Lira Extends Advance, Bucking a Decline Across Emerging Markets

(Bloomberg) -- Turkey’s lira declined as global risk aversion spurred by Italy’s political woes outweighed optimism over the central bank’s plan to simplify interest-rate regime.

The currency lost as much as 1.1 percent, reversing an advance of as much as 0.6 percent against the dollar. While the currency’s one-month implied volatility fell for a fourth day, it’s still the highest in the world.

The lira is on course for its worst month since 2008 as concern over the nation’s current-account deficit and double-digit inflation put the nation’s assets at the center of an emerging-market selloff. It climbed the most in more than two years on Monday after the monetary authority said that, starting on June 1, its benchmark will be the one-week repurchase rate, which it hadn’t used as its main funding tool since January 2017.

The return to a simple interest-rate corridor is “important at a time when the market is questioning the independence of the central bank and the willingness of political authorities to implement a standard monetary policy,” Goldman Sachs economists including Clemens Grafe said in a report dated May 28. “The interest-rate corridor does allow the central bank some flexibility in using liquidity management to affect rates when needed.”

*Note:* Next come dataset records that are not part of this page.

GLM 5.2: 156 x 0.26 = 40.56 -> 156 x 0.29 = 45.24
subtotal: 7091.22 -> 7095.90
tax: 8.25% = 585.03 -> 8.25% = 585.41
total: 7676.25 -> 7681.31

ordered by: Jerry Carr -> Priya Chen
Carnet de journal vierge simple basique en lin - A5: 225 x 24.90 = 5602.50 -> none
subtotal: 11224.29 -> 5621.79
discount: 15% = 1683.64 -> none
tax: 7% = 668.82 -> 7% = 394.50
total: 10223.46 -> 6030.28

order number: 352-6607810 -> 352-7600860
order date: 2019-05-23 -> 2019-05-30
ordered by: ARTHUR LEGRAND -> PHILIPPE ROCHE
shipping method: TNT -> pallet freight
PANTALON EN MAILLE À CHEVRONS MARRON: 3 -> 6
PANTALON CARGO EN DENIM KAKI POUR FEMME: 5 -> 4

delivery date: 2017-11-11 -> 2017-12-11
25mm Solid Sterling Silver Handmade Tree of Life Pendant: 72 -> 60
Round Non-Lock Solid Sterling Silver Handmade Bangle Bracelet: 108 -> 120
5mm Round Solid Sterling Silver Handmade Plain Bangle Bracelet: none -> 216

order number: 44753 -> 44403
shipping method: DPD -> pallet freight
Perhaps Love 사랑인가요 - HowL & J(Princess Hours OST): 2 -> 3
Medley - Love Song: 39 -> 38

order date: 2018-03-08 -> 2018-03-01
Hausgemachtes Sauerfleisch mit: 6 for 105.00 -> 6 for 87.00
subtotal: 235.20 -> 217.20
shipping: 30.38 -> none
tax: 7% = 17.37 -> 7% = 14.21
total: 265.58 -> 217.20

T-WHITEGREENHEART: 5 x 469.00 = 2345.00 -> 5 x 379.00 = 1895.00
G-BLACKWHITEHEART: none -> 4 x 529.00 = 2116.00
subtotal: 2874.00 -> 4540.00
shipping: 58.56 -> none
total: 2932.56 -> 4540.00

But optimism over a less complicated rates regime was short-lived as the dollar extended its gain to a third day, dragging every emerging-market currency down. The Bloomberg Dollar Spot Index is heading for the highest close since November, as chaos in Italy and other parts of the euro region highlighted the possible return of political risk.

The lira declined 0.9 percent to 4.6260 per dollar as of 2:14 p.m. in Istanbul. The currency’s implied volatility dropped to 25 percent. Borsa Istanbul 100 Index declined 1.8 percent and the yield on 10-year bonds rose two basis points to 14.16 percent.

To contact the reporter on this story: Tugce Ozsoy in Istanbul at tozsoy1@bloomberg.net

To contact the editors responsible for this story: Celeste Perri at cperri@bloomberg.net, Dana El Baltaji, Srinivasan Sivabalan

©2018 Bloomberg L.P.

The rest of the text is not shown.